* **DATA RECORDS**

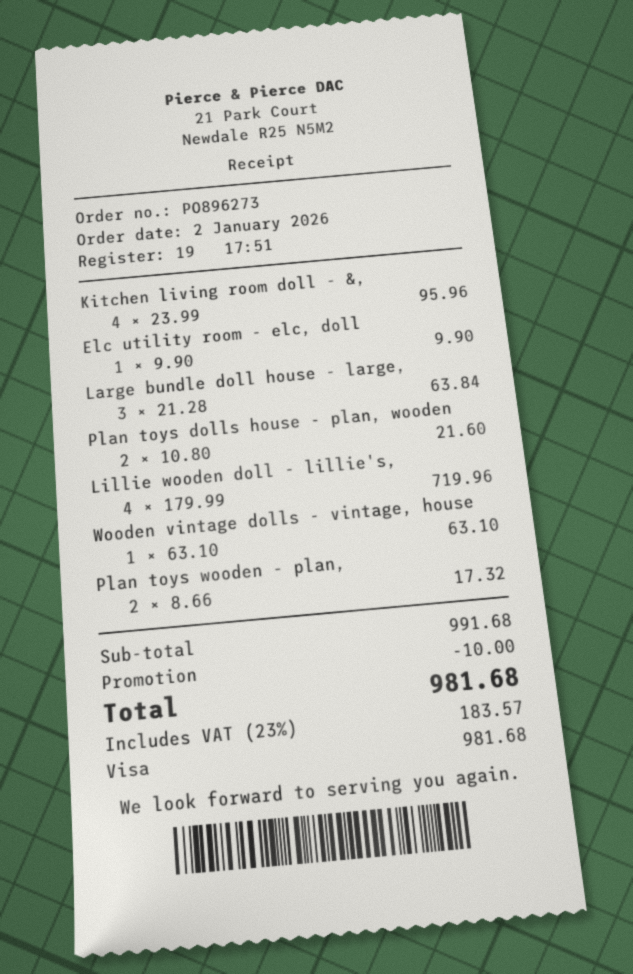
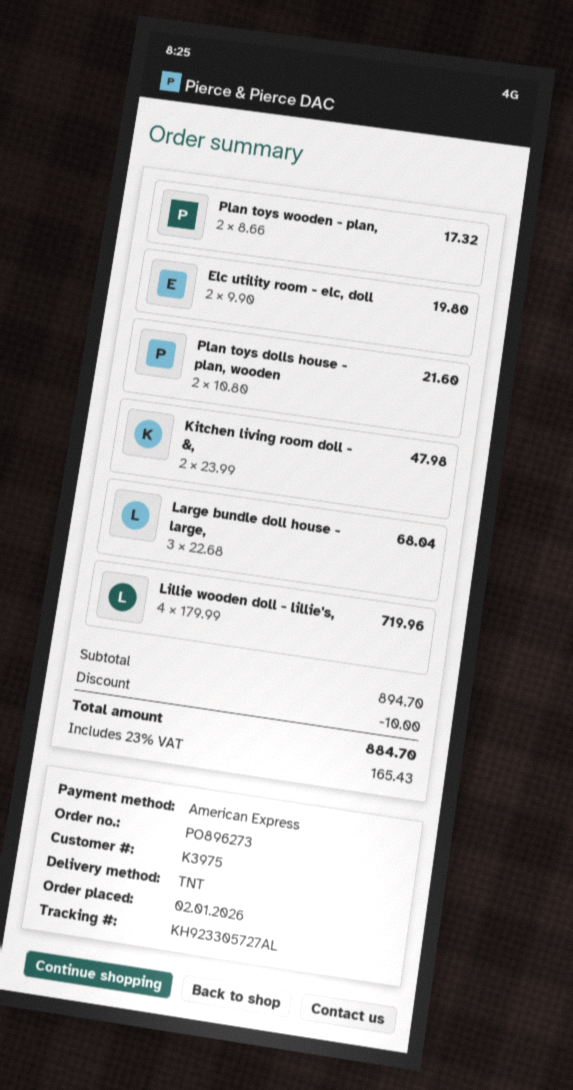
payment method: Visa -> American Express
Kitchen living room doll - &,: 4 x 23.99 = 95.96 -> 2 x 23.99 = 47.98
Elc utility room - elc, doll: 1 x 9.90 = 9.90 -> 2 x 9.90 = 19.80
Large bundle doll house - large,: 3 x 21.28 = 63.84 -> 3 x 22.68 = 68.04
Wooden vintage dolls - vintage, house: 1 x 63.10 = 63.10 -> none
subtotal: 991.68 -> 894.70
tax: 23% = 183.57 -> 23% = 165.43
total: 981.68 -> 884.70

* **PROBLEM TO WORK ON**
Starting with the line that contains "subtotal: 991.68 -> 894.70", print every line through the end of the entries above exactly as written, both boundary lines included, and nothing else.

* **FINAL ANSWER**
subtotal: 991.68 -> 894.70
tax: 23% = 183.57 -> 23% = 165.43
total: 981.68 -> 884.70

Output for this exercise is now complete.